# EXERCISE BRIEF
Wherever a line of the records contains "keywords", copy that line.

____

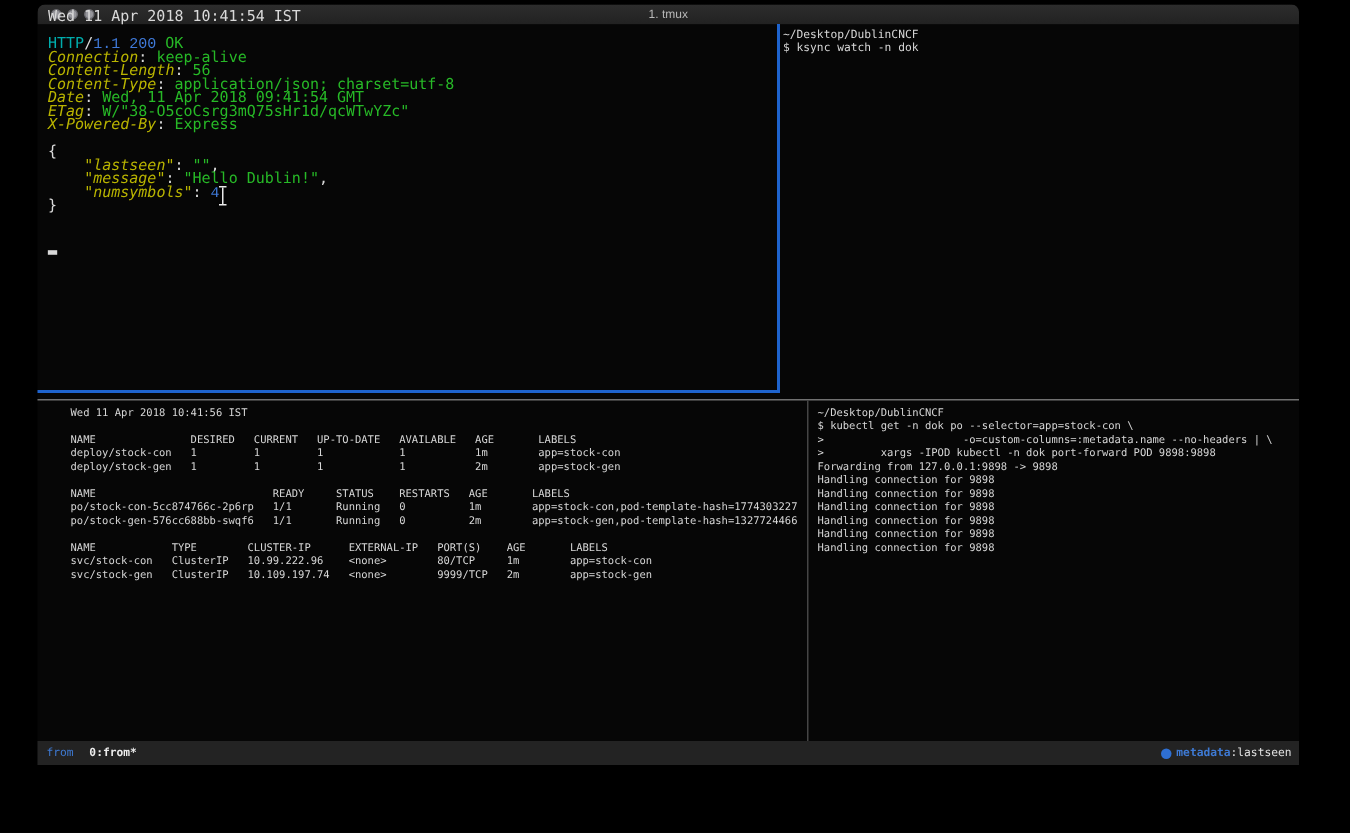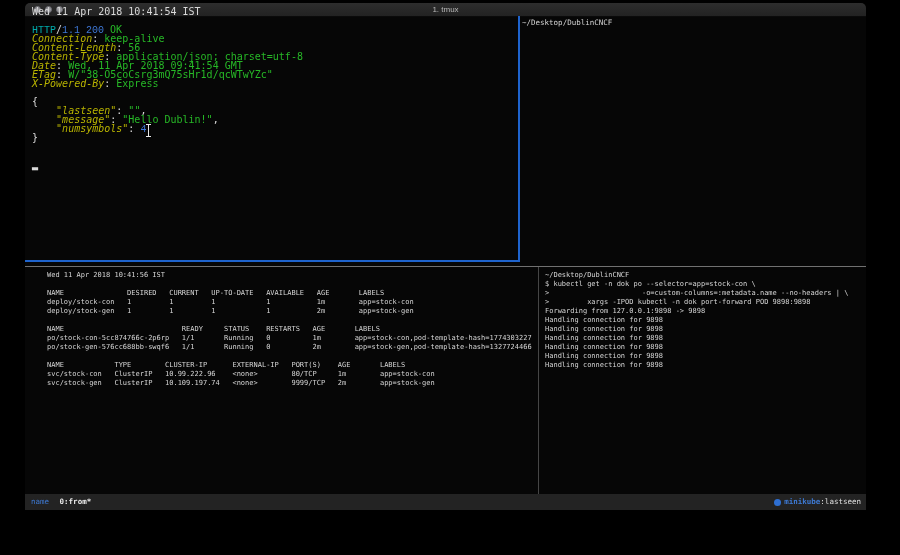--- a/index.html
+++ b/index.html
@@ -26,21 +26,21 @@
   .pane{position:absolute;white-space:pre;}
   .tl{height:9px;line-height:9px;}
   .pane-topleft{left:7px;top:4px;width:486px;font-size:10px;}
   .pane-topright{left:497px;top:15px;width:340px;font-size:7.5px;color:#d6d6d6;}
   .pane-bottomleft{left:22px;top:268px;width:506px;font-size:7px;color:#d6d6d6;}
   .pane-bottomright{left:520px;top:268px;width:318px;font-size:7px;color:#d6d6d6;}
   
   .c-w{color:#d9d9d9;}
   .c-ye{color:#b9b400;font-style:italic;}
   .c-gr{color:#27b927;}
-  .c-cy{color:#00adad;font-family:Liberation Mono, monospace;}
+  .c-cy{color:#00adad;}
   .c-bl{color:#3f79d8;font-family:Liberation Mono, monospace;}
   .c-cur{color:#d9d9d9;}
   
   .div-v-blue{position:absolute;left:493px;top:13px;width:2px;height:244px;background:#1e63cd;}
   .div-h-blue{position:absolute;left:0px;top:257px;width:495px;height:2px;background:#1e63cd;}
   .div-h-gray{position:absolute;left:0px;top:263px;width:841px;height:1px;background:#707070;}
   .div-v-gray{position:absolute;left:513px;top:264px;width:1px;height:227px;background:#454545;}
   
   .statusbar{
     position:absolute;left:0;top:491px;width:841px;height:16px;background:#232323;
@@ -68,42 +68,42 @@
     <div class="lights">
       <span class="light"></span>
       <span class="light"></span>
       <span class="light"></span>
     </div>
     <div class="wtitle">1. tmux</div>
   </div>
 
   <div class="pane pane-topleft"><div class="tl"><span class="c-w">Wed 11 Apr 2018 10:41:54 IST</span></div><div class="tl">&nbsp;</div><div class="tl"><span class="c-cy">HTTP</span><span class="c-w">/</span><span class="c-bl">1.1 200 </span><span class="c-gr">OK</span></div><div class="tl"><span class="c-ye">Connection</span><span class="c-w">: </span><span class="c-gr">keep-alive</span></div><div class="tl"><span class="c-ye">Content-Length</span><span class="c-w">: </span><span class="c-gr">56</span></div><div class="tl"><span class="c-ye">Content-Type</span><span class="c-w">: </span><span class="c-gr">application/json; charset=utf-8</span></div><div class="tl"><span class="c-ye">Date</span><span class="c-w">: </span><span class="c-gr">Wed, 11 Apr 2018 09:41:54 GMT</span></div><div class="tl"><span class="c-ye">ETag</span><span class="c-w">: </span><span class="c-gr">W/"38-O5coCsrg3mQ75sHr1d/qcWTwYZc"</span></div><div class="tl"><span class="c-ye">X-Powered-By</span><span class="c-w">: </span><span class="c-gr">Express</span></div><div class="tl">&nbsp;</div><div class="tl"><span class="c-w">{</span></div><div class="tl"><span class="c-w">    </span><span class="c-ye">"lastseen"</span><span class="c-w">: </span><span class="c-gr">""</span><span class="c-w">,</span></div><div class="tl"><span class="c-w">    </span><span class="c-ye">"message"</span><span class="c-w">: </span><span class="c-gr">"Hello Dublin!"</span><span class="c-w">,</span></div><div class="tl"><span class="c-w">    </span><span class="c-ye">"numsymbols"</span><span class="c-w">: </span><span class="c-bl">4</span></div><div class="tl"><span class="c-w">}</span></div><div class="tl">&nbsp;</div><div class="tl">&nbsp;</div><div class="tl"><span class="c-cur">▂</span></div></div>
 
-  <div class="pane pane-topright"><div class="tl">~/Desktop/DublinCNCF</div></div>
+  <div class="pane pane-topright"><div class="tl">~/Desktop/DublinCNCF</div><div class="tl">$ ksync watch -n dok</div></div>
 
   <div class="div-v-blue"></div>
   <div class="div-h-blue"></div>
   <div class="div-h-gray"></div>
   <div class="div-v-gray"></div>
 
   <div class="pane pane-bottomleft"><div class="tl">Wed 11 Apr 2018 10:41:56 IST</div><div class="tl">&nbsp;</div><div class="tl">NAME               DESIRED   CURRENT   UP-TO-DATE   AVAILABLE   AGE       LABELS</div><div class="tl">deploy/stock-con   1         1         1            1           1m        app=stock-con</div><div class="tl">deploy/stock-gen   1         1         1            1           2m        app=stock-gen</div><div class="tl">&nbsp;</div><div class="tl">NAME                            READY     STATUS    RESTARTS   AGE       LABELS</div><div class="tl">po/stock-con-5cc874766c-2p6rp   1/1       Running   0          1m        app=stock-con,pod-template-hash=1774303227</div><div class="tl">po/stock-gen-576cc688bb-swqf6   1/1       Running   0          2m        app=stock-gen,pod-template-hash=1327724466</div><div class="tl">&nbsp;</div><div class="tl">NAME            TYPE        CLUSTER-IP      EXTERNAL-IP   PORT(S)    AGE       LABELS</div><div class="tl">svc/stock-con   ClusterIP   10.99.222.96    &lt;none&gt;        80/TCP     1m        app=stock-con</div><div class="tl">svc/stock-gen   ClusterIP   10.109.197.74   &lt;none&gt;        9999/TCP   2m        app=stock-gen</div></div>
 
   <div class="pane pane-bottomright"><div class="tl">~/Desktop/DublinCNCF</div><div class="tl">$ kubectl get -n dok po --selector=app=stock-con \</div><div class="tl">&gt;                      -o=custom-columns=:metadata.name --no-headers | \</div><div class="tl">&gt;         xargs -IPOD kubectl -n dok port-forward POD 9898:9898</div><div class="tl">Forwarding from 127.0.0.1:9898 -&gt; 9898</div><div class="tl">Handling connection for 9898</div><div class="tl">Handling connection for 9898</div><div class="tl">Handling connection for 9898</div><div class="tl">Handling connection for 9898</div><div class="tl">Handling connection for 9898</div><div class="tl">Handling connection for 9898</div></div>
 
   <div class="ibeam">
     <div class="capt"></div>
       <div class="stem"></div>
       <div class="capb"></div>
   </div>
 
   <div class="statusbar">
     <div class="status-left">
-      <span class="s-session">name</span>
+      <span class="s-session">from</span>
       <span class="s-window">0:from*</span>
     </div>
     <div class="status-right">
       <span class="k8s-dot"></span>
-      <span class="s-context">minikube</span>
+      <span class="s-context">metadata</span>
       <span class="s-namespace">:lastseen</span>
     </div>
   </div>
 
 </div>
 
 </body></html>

____

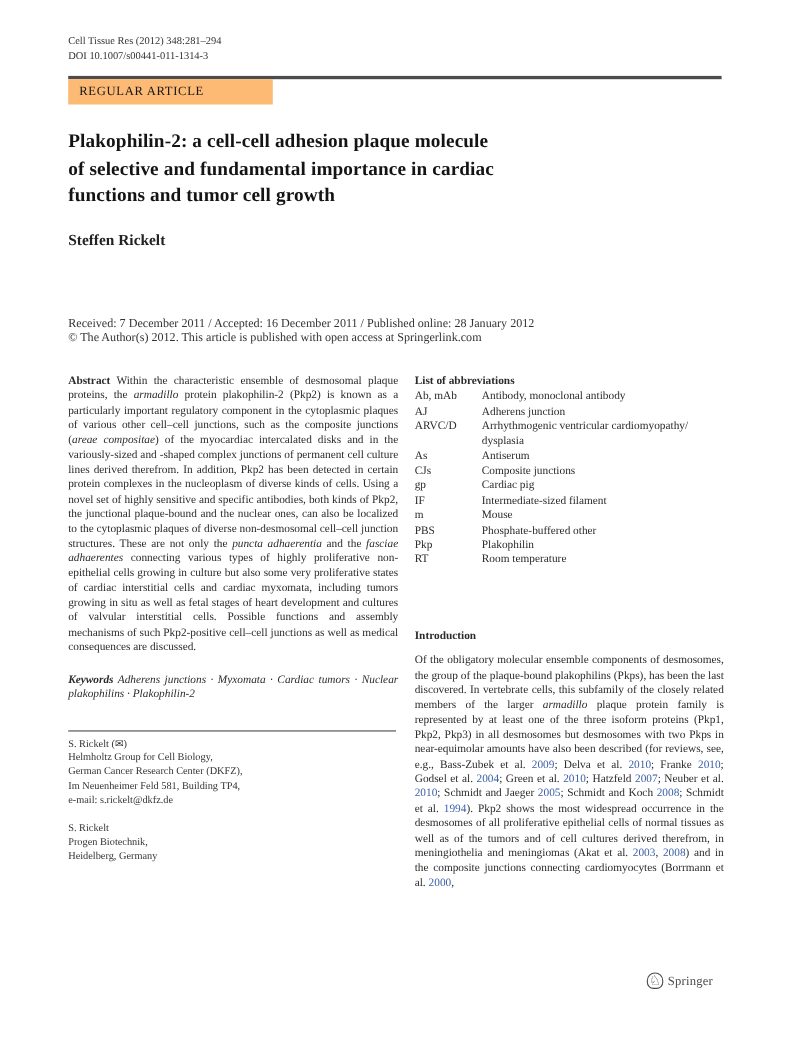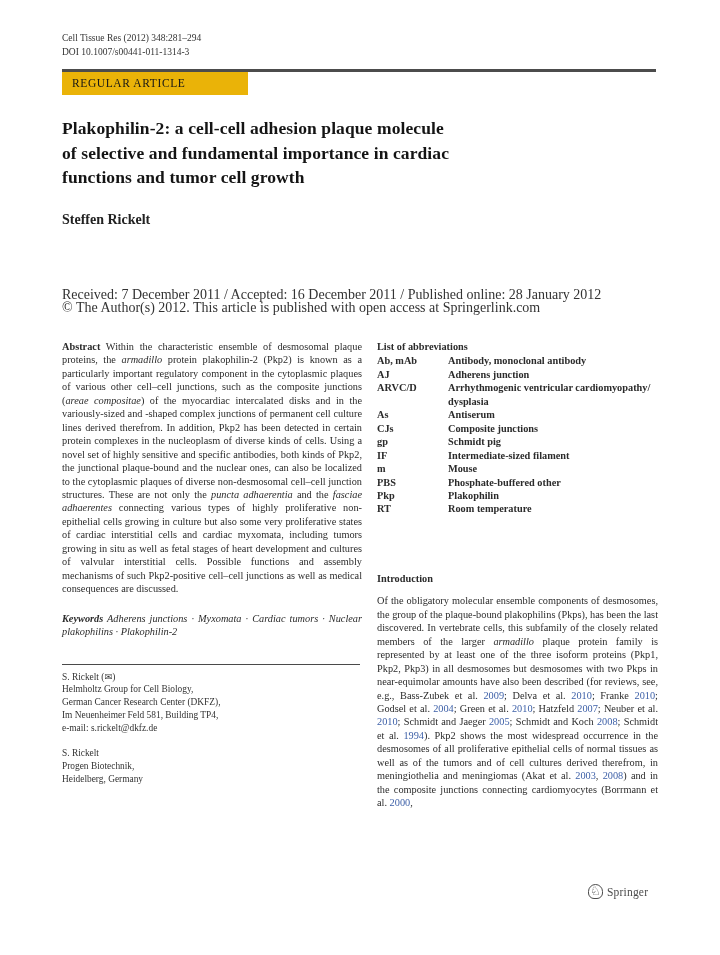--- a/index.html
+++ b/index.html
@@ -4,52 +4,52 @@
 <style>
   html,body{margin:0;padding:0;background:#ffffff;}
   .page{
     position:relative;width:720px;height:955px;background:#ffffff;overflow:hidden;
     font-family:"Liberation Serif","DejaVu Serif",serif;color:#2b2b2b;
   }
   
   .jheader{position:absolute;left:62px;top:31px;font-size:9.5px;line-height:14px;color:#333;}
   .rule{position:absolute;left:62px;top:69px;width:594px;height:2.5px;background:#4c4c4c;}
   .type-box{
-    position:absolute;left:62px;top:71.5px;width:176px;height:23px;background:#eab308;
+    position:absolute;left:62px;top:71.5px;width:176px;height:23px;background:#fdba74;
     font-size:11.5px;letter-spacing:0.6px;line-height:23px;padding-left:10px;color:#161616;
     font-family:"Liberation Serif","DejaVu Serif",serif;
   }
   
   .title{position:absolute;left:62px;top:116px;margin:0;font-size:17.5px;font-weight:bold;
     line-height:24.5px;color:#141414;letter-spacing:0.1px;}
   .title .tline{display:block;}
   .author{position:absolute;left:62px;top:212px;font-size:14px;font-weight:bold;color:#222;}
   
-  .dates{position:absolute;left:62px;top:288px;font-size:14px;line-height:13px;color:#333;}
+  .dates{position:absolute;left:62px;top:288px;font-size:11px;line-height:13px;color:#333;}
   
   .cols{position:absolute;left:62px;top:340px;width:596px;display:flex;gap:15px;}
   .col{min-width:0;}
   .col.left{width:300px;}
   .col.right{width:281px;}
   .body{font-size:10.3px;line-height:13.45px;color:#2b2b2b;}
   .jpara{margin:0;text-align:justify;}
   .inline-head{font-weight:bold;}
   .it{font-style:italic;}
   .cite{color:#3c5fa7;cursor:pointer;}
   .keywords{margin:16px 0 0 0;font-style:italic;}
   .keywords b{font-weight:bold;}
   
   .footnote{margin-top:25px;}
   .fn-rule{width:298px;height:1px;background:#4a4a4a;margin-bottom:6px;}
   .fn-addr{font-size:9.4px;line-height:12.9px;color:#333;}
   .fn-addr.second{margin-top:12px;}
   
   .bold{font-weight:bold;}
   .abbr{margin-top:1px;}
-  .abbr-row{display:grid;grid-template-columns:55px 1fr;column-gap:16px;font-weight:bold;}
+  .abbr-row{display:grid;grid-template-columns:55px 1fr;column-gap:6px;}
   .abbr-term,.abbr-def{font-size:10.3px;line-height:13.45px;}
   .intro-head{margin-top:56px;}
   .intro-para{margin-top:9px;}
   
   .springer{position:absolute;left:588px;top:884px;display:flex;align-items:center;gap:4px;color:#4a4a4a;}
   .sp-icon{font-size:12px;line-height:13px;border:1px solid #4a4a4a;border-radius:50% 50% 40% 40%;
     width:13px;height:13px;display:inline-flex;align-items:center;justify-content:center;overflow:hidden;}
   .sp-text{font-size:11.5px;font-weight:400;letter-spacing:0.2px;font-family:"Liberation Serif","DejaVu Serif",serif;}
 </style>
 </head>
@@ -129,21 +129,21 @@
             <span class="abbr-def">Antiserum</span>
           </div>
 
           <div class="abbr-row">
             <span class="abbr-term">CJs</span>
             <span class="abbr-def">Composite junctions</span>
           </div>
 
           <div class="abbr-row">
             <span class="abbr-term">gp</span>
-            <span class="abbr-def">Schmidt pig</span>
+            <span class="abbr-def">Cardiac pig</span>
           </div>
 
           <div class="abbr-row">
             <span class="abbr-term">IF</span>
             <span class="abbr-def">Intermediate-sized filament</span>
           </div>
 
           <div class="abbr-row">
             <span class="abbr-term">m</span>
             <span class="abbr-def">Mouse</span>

____

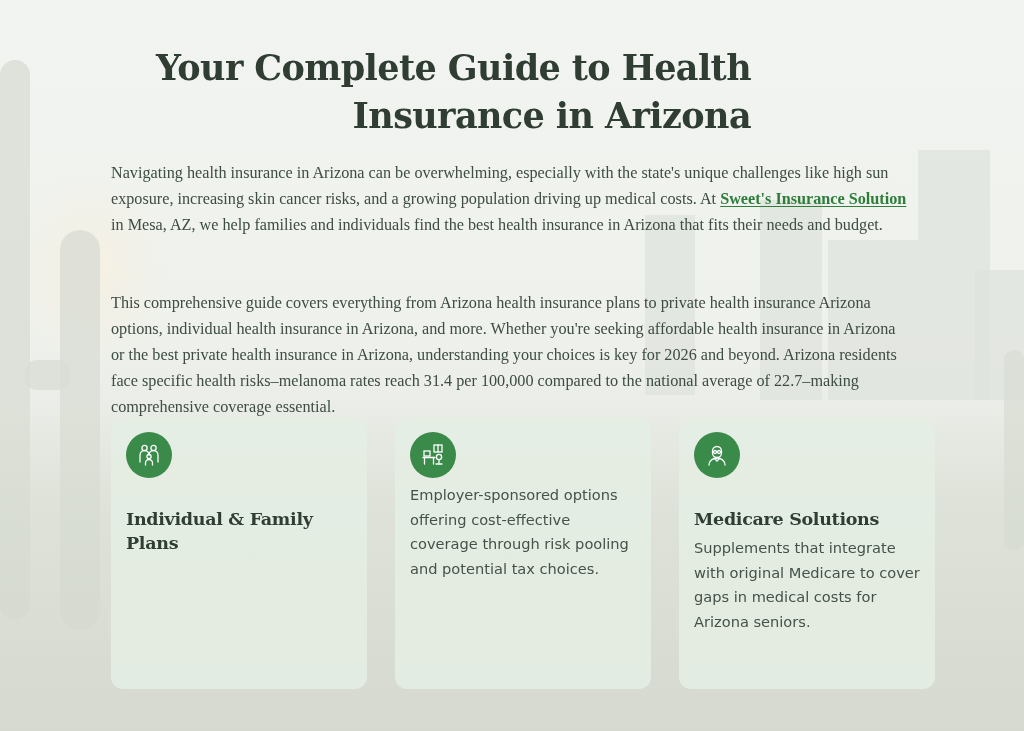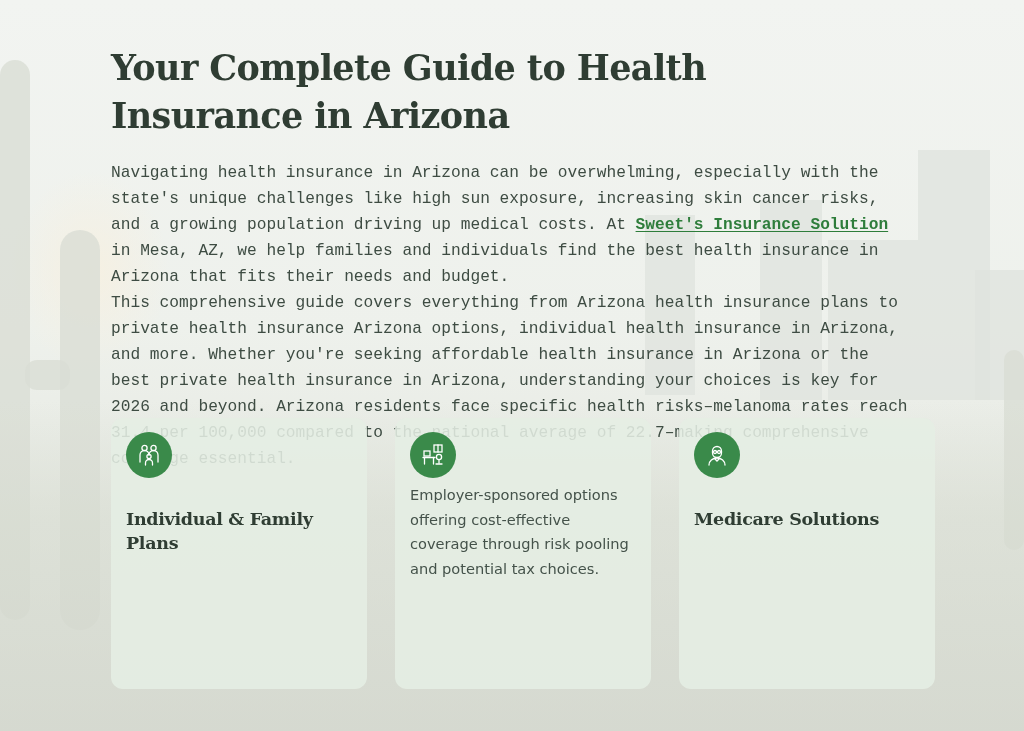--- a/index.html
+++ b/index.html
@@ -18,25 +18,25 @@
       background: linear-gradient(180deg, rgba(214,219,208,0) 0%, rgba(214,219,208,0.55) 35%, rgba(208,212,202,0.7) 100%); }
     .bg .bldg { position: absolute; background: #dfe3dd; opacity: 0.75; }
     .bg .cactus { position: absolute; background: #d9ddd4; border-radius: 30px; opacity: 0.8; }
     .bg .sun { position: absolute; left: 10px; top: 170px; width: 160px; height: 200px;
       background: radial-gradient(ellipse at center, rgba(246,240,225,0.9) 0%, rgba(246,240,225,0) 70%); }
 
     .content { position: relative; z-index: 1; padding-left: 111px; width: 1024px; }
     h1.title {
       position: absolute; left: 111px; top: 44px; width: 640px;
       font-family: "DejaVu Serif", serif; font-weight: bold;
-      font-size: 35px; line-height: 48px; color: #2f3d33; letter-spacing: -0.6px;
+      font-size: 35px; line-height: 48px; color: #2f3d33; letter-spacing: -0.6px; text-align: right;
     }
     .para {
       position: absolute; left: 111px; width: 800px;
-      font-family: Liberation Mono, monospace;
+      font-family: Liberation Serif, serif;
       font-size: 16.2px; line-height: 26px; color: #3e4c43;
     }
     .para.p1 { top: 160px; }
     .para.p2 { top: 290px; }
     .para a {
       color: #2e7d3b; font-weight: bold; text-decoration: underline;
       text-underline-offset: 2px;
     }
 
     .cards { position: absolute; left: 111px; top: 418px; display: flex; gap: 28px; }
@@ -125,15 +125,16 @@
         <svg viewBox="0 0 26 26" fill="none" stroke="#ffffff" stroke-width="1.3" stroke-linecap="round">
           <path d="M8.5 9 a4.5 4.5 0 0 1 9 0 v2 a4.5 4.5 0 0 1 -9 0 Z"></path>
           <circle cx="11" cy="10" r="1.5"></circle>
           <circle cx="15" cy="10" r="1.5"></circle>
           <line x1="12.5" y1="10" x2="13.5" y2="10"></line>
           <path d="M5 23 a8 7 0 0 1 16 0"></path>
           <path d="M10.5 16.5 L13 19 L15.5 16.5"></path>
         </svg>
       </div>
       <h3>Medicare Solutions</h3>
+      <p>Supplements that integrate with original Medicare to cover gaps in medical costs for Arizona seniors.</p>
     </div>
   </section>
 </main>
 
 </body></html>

____

# TASK SOLUTION
   .keywords{margin:16px 0 0 0;font-style:italic;}
   .keywords b{font-weight:bold;}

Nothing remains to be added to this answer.